Seguindo a tendência positiva externa, o Ibovespa chegou a perder um pouco de força no fechamento, mas ainda assim alcançou a sua 7ª sessão seguida no campo positivo, registrando leve alta de 0,06%, aos 135.092,99 pontos. O volume somou R$ 22,9 bilhões.

O movimento foi apoiado pelo avanço das ações dos principais bancos e da Petrobras. Apesar da queda do petróleo, Petrobras ON subiu 0,28%, a R$ 32,55, e Petrobras PN ganhou 0,53%, a R$ 30,56.

Já Vale cedeu 0,37% (R$ 53,84), após abrir no azul e mesmo com a alta do minério de ferro.

O dólar à vista chegou ao 8º pregão consecutivo de queda diante do real, influenciado pelo fluxo gringo positivo tanto para a bolsa como para a renda fixa brasileiras, especialmente após a sinalização do presidente do BC, Gabriel Galípolo, de que o atual ciclo de aperto monetário ainda não chegou ao fim.

A moeda americana fechou em baixa de 0,31%, a R$ 5,6306.

Em NY, as bolsas subiram em meio a sinais de abrandamento da guerra tarifária de Donald Trump. O presidente dos EUA indicou que irá reduzir algumas tarifas para o setor automotivo e que também estaria fechando acordos comerciais com a Índia e que negociações estavam avançadas com Japão e Coreia do Sul.

Dow Jones subiu 0,74% (40.527,62). S&P 500 avançou 0,58% (5.560,83). Nasdaq ganhou 0,54% (17.461,31). Por sua vez, os retornos dos Treasuries recuaram.

Juros curtos voltam a subir com Galípolo reforçando último comunicado do Copom; médios e longos recuam

Os juros futuros intermediários e longos fecharam entre a estabilidade e o terreno negativo nesta terça-feira, influenciados mais uma vez pelo recuo dos rendimentos dos Treasuries e do dólar.

Já os vencimentos curtos voltaram a subir pelos segundo dia seguido, com investidores corrigindo as apostas para o próximo Copom após o presidente do BC, Gabriel Galípolo manter o tom mais “hawkish” visto em suas declarações ontem.

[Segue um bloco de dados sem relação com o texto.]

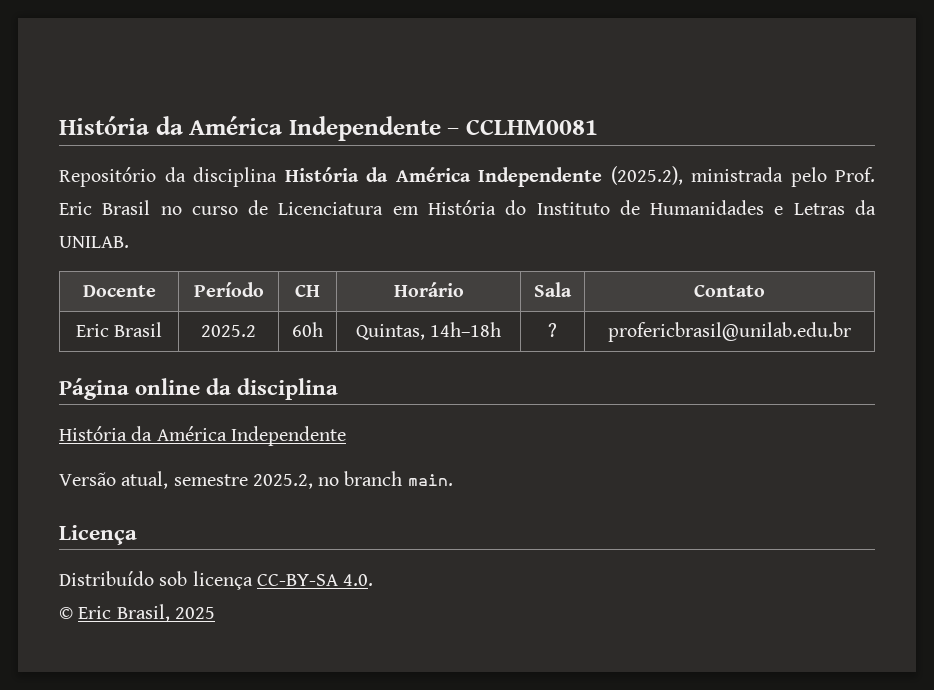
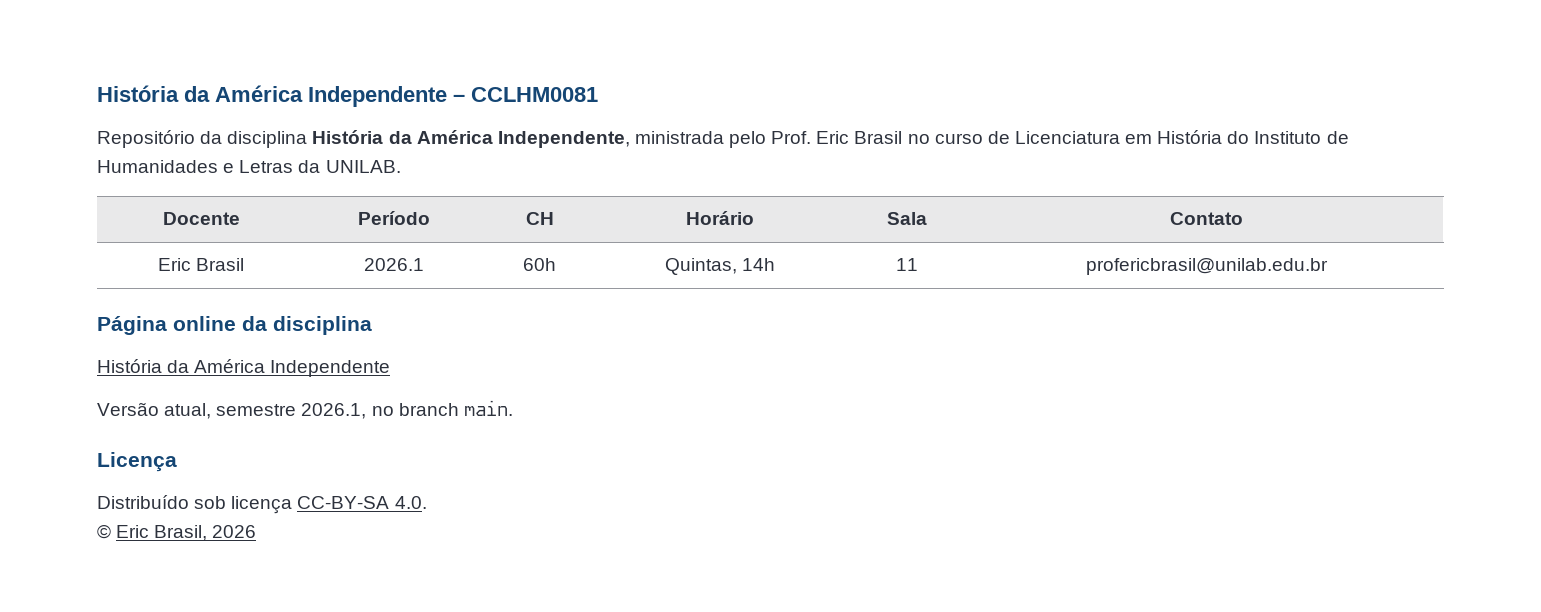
- Repositório da disciplina História da América Independente (2025.2), ministrada pelo Prof. Eric Brasil no curso de Licenciatura em História do Instituto de Humanidades e Letras da UNILAB.
+ Repositório da disciplina História da América Independente, ministrada pelo Prof. Eric Brasil no curso de Licenciatura em História do Instituto de Humanidades e Letras da UNILAB.
- Eric Brasil | 2025.2 | 60h | Quintas, 14h–18h | ? | profericbrasil@unilab.edu.br
+ Eric Brasil | 2026.1 | 60h | Quintas, 14h | 11 | profericbrasil@unilab.edu.br
- Versão atual, semestre 2025.2, no branch main.
+ Versão atual, semestre 2026.1, no branch main.
- © Eric Brasil, 2025
+ © Eric Brasil, 2026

Hoje, ele afirmou que “a comunicação [da reunião] anterior [do Copom] segue vigente, está valendo” e que o que o “patamar [dos juros] segue restritivo o tempo suficiente para levar inflação à meta”.

No fechamento, o DI para janeiro de 2026 marcava 14,690% (de 14,675% no fechamento anterior); Jan/27 a 13,945% (13,905%); Jan/29 a 13,640% (13,640%); Jan/31 a 13,910% (13,930%); e Jan/33 a 14,000% (14,030%).

(Téo Takar)

Dólar cai com ajuda do fluxo gringo, mas possível acordo comercial dos EUA com Índia limita baixa

O dólar à vista chegou à 8ª sessão consecutiva de queda diante do real nesta terça-feira, influenciado pelo fluxo gringo positivo tanto para a bolsa como para a renda fixa brasileiras, especialmente após a sinalização do presidente do BC, Gabriel Galípolo, de que o atual ciclo de aperto monetário ainda não chegou ao fim.

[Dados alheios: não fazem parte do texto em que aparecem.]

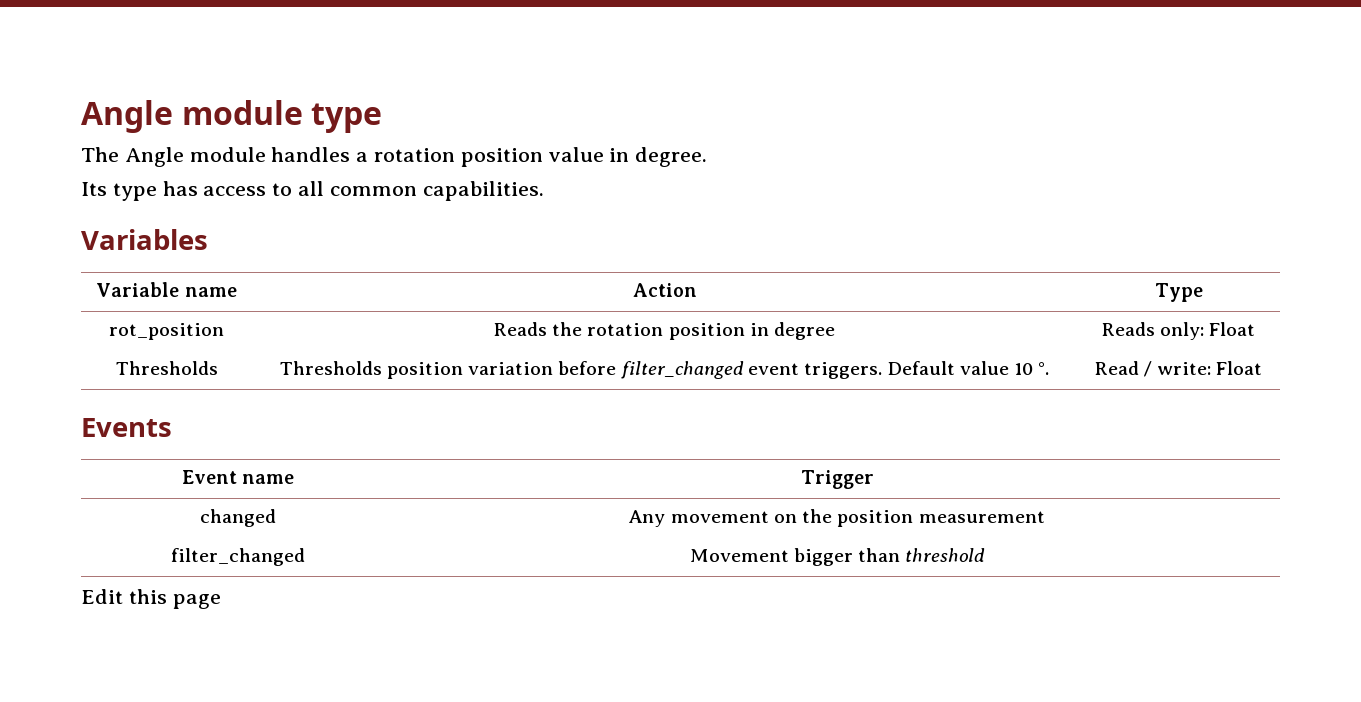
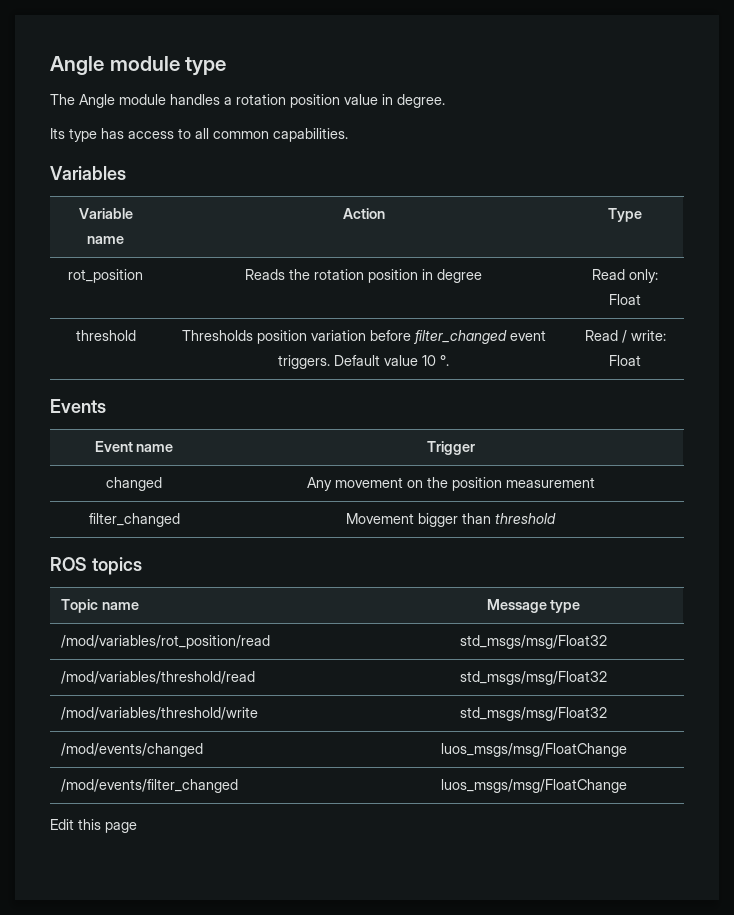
- rot_position | Reads the rotation position in degree | Reads only: Float
+ rot_position | Reads the rotation position in degree | Read only: Float
- Thresholds | Thresholds position variation before filter_changed event triggers. Default value 10 °. | Read / write: Float
+ threshold | Thresholds position variation before filter_changed event triggers. Default value 10 °. | Read / write: Float
+ ROS topics
+ Topic name | Message type
+ /mod/variables/rot_position/read | std_msgs/msg/Float32
+ /mod/variables/threshold/read | std_msgs/msg/Float32
+ /mod/variables/threshold/write | std_msgs/msg/Float32
+ /mod/events/changed | luos_msgs/msg/FloatChange
+ /mod/events/filter_changed | luos_msgs/msg/FloatChange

A queda da moeda americana foi limitada pelas declarações do secretário de Comércio dos EUA, Howard Lutnick, que revelou em entrevista à CNBC que os EUA já tinham um acordo comercial praticamente fechado com um país, sem informar qual era. Mas Donald Trump deixou escapar à imprensa que se trata da Índia.

O dólar à vista fechou em baixa de 0,31%, a R$ 5,6306, após oscilar entre R$ 5,6210 e R$ 5,6629. Às 17h10, o dólar futuro para maio caía 0,43%, a R$ 5,6330.

Lá fora, o índice DXY tinha alta de 0,22%, aos 99,228 pontos. O euro recuava 0,33%, a US$ 1,1383. E a libra perda 0,25%, a US$ 1,3406.